Reputation: 103
I want to create a new column that counts the number of rows that meet a value.
Creating replicable data:
data <- tibble(Category = c("A", "B", "A", "A", "A"))
I want the data to eventually look like this code, but instead of just creating the variable manually like this, I create a new variable CountA
using a conditional mutate()
or something similar that counts the total number of rows where the value of Category
is A only:
tibble(Category = c("A", "B", "A", "A", "A"), CountA = c(4,4,4,4,4))

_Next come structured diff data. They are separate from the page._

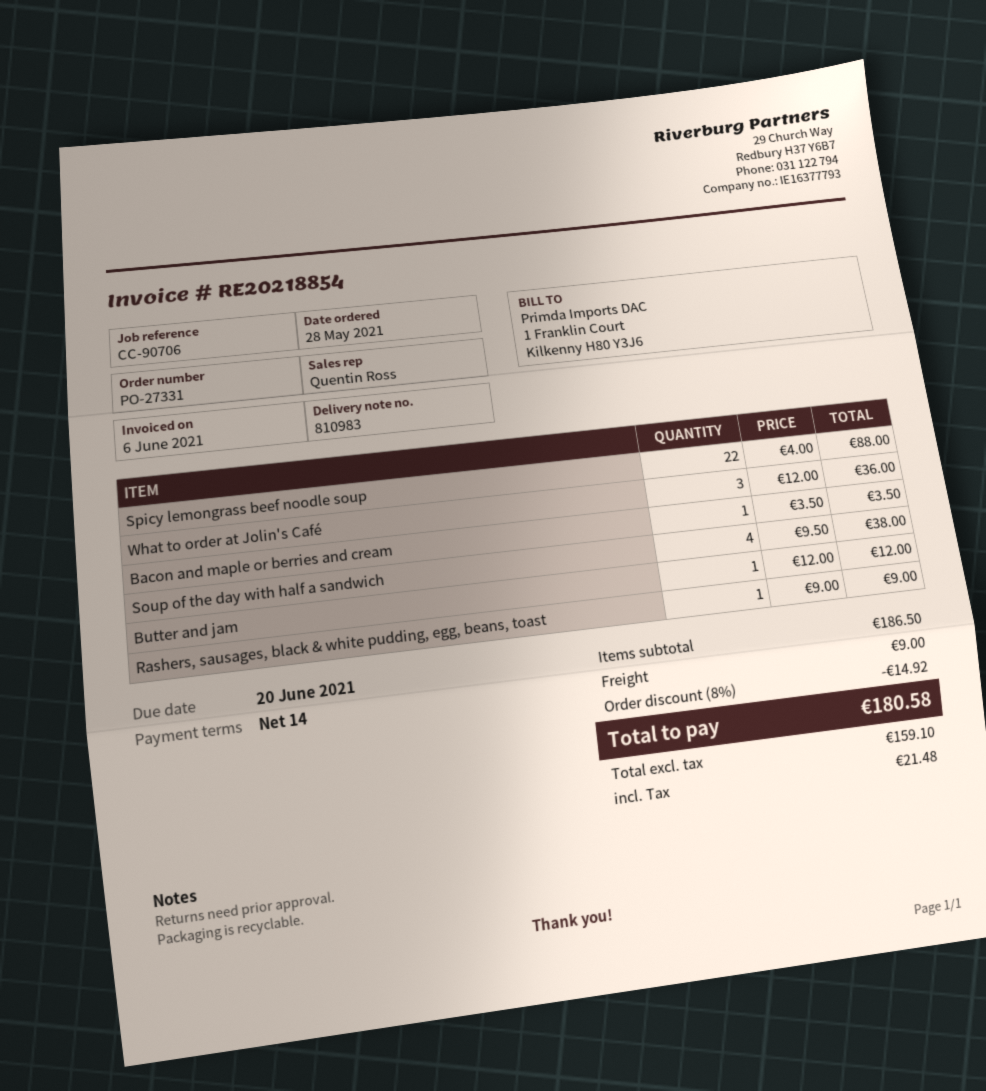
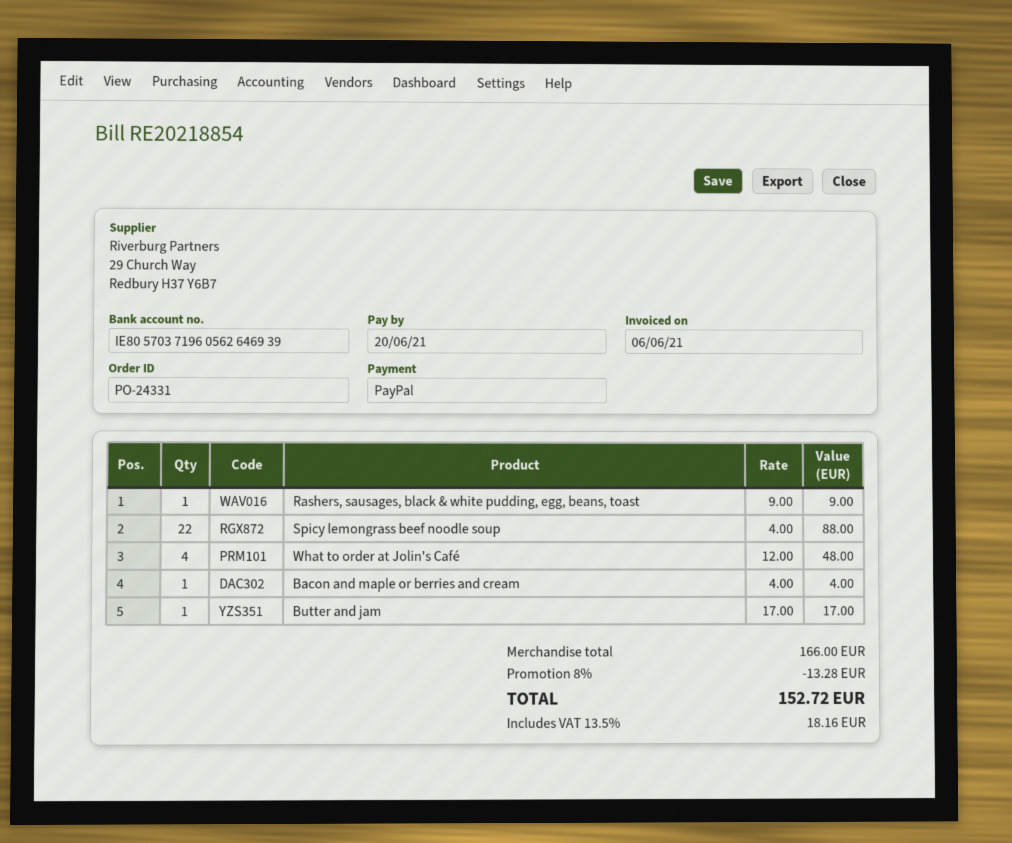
order number: PO-27331 -> PO-24331
What to order at Jolin's Café: 3 x 12.00 = 36.00 -> 4 x 12.00 = 48.00
Bacon and maple or berries and cream: 1 x 3.50 = 3.50 -> 1 x 4.00 = 4.00
Soup of the day with half a sandwich: 4 x 9.50 = 38.00 -> none
Butter and jam: 1 x 12.00 = 12.00 -> 1 x 17.00 = 17.00
subtotal: 186.50 -> 166.00
discount: 8% = 14.92 -> 8% = 13.28
shipping: 9.00 -> none
tax: 21.48 -> 18.16
total: 180.58 -> 152.72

I know that I could filter out the non-A values and then generate the CountA variable, but I need to keep those rows still for a different purpose.
Upvotes: 0
Views: 977
Reputation: 16876
You can create a logical in mutate
, then sum
the number of TRUE
observations.
library(dplyr)
data %>%
mutate(countA = sum(Category == "A", na.rm = TRUE))
Or in base R:
data$countA <- sum(data$Category == "A", na.rm = TRUE)
Output
Category countA
<chr> <int>
1 A 4
2 B 4
3 A 4
4 A 4
5 A 4
If you are wanting to create a new column for every Category
, then you could do something like this:
library(tidyverse)
data %>%
group_by(Category) %>%
mutate(obs = n(),
grp = Category,
row = row_number()) %>%
pivot_wider(names_from = "grp", values_from = "obs", names_prefix = "Count") %>%
ungroup %>%
select(-row) %>%
fill(-"Category", .direction = "updown")
Output
Category CountA CountB
<chr> <int> <int>
1 A 4 1
2 B 4 1
3 A 4 1
4 A 4 1
5 A 4 1
Upvotes: 1